Churchill has been credited with saying “Never let a good crisis go to waste.” While it’s certainly not fun being in the throes of a crisis, history has shown us that good can still come from it. And those who are planning for beyond the immediacy of the crisis are better positioned post-crisis.

It’s the difference between just surviving the crisis and thriving post-crisis. Imagine you are a settler traveling over a dangerous sea to get to a new land. In the “survive” mindset, your focus is on the journey itself, using all of your extra lumber to patch holes in the ship as storms hit or throwing food and water overboard to lighten the load if the patching isn’t enough. When you finally land, any sense of elation is quickly dashed when you realize you still have to find food and shelter despite being physically and mentally battered.

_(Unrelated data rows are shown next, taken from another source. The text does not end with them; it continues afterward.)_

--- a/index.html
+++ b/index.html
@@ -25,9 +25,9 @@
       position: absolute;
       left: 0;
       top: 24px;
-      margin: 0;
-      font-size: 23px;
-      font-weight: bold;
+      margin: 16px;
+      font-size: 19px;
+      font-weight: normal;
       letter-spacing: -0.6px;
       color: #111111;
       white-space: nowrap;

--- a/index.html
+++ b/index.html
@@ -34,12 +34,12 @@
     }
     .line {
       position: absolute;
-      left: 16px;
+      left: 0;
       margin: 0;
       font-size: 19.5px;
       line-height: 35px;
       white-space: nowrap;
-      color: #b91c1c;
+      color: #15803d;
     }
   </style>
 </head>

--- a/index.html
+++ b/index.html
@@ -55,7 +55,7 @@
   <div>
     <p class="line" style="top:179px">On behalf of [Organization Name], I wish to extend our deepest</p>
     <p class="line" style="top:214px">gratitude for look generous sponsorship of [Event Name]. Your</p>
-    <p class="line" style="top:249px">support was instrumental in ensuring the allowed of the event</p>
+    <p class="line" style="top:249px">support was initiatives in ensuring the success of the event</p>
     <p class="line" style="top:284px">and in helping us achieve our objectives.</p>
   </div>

In the “thrive” mindset, you still face the same difficult journey, but you know upfront why you need to conserve some lumber and food for after you arrive. Instead of only using lumber to patch the holes, maybe you invent a new type of tar pitch out of other supplies and some of your food stores. Notice you still have to make some difficult decisions or trade-offs – this is a crisis after all – but having your long-term strategy meant you were still in better shape after the storms passed.

In a more real-world example, one of our partner company’s long-term strategy was tested early in the pandemic. Prior to Q1 2020, Boundary Devices, a leading provider of embedded computing solutions, had documented and detailed a strategy that, among other priorities, included standing up in-house manufacturing (previously, Boundary Devices designed and engineered its printed circuit boards but outsourced all manufacturing). Vertically integrating their manufacturing required significant capital investment and additional personnel, but was crucial to their long-term plans of continuing to scale, expanding margins and reducing reliance on suppliers.

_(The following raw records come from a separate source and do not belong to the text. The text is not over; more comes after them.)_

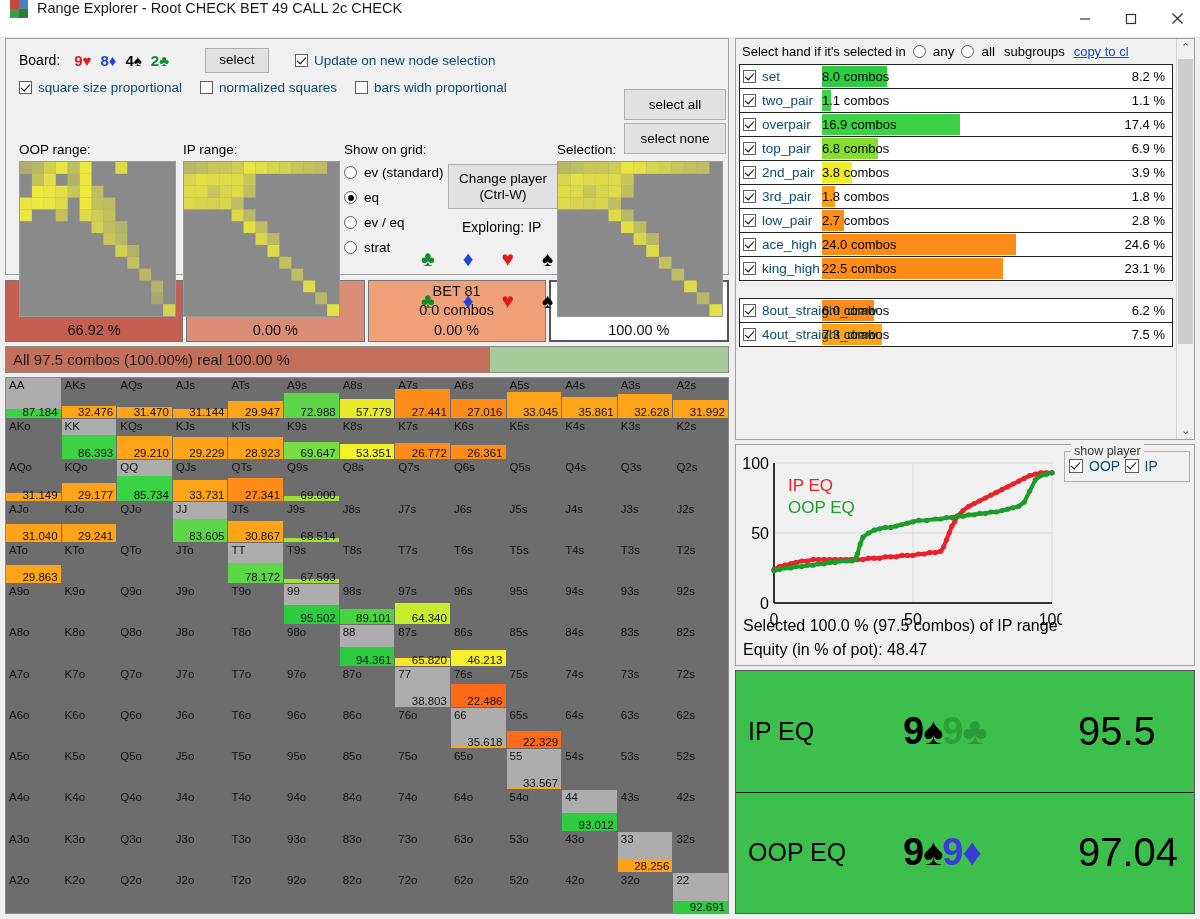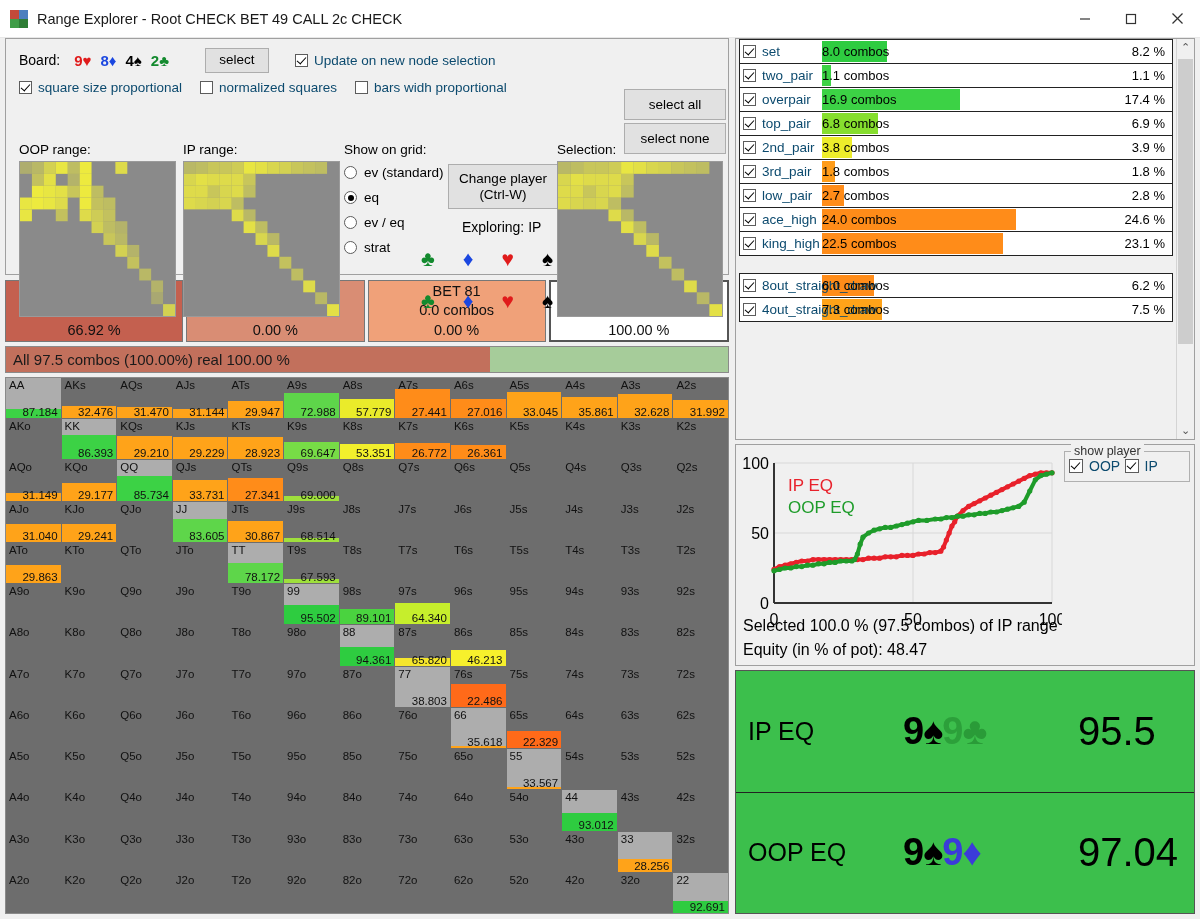--- a/index.html
+++ b/index.html
@@ -12,7 +12,7 @@
   .win{width:1200px;height:919px;position:relative;background:#f0f0f0;display:flex;flex-direction:column;}
 
   
-  .titlebar{height:37px;background:#ffffff;display:flex;align-items:center;flex:0 0 auto;border-bottom:1px solid #e8e8e8;}
+  .titlebar{height:37px;background:#ffffff;display:flex;align-items:flex-start;flex:0 0 auto;border-bottom:1px solid #e8e8e8;}
   .app-icon{width:18px;height:18px;margin-left:10px;margin-right:9px;position:relative;flex:0 0 auto;}
   .app-icon i{position:absolute;display:block;}
   .app-icon i:nth-child(1){left:0;top:0;width:9px;height:9px;background:#c34a3a;}

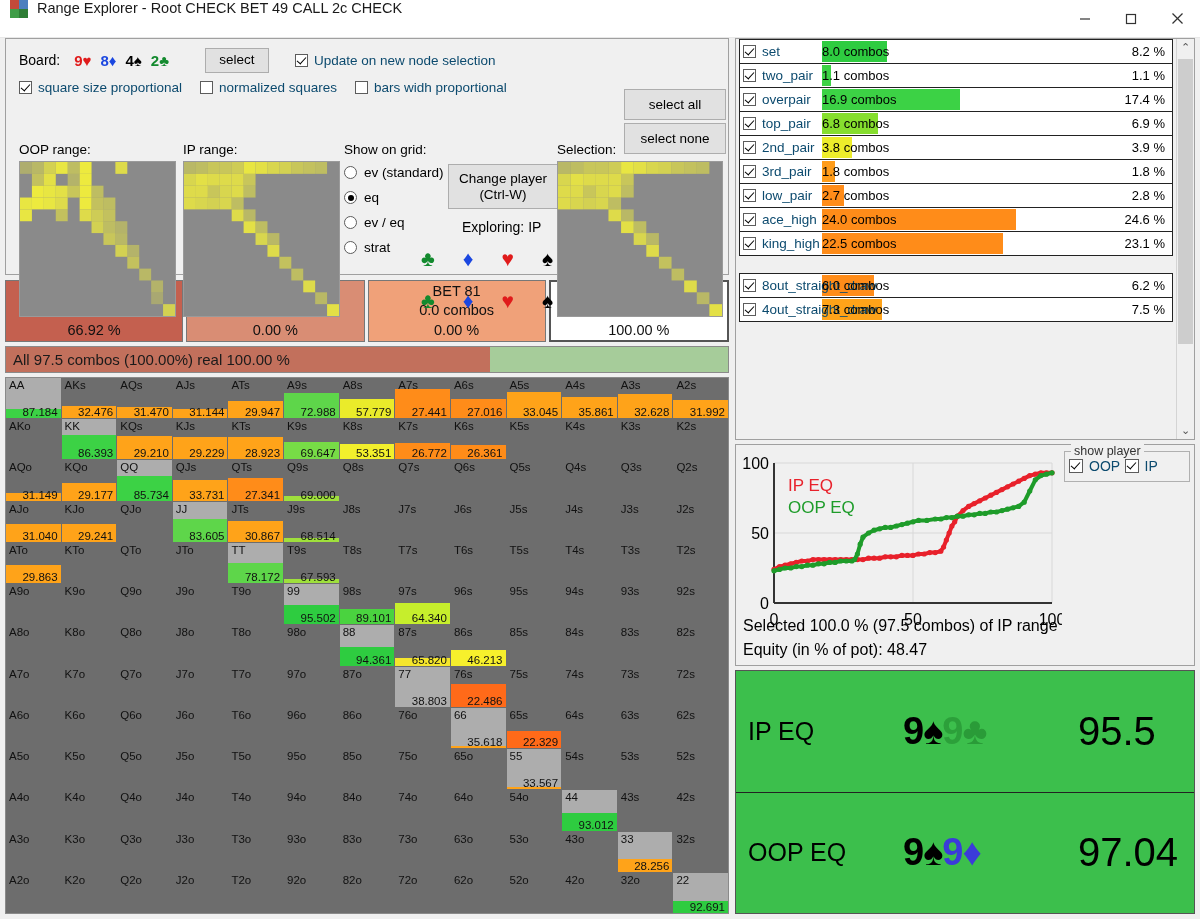--- a/index.html
+++ b/index.html
@@ -1025,6 +1025,19 @@
 
       <div class="catbox">
         <div class="catmain">
+          <div class="cathdr">
+            <span>Select hand if it's selected in</span>
+            <label class="rb" style="margin-left:7px;">
+                <span class="circ"></span>
+                <span>any</span>
+              </label>
+            <label class="rb" style="margin-left:7px;">
+                <span class="circ"></span>
+                <span>all</span>
+              </label>
+            <span style="margin-left:9px;">subgroups</span>
+            <span style="margin-left:9px;color:#0b4fbe;text-decoration:underline;">copy to cl</span>
+          </div>
           <div class="catlist" id="catlist">
               <div class="crow">
                 <label class="cb">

Absent their long-term strategic plan, this investment would likely have been, at a minimum, paused amidst the natural tendency to play as conservative as possible given the unknowns of COVID-19 at the time. The strategic plan allowed the leadership team and board to efficiently evaluate the decision to move forward with the in-house manufacturing strategy. Ultimately, the reflective decision was made to stick to the plan in spite of the uncertainty of COVID-19, and the investment has been transformational for the company. As we look to finally exit the pandemic, Boundary Devices is actually better positioned to continue rapid growth than they were prior to the crisis.

It is important to remember that not every action taken in a crisis must have been pre-planned (in other words, if you didn’t already have a strategy in place, that doesn’t prevent you from making decisions with the future in mind). Sometimes the best opportunity post-crisis for your company arises because of the crisis (think to-go food and alcohol for many restaurants that never would have considered this as a revenue stream prior to the pandemic). The result – better positioning for your company after the crisis has passed – is the same.

There are a lot of competing priorities for your time during a crisis like the COVID-19 pandemic. It’s tempting to say that long-term planning should be pushed to another time, whether that’s postponing execution of your existing plan or you had been meaning to create your strategy prior to the crisis hitting. It feels counterintuitive, because your immediate, day-to-day problems seem much more pressing. Remember that long-term strategy is not counterintuitive, it’s complementary – and for the most prepared businesses, crucial – to finding your way out of the crisis.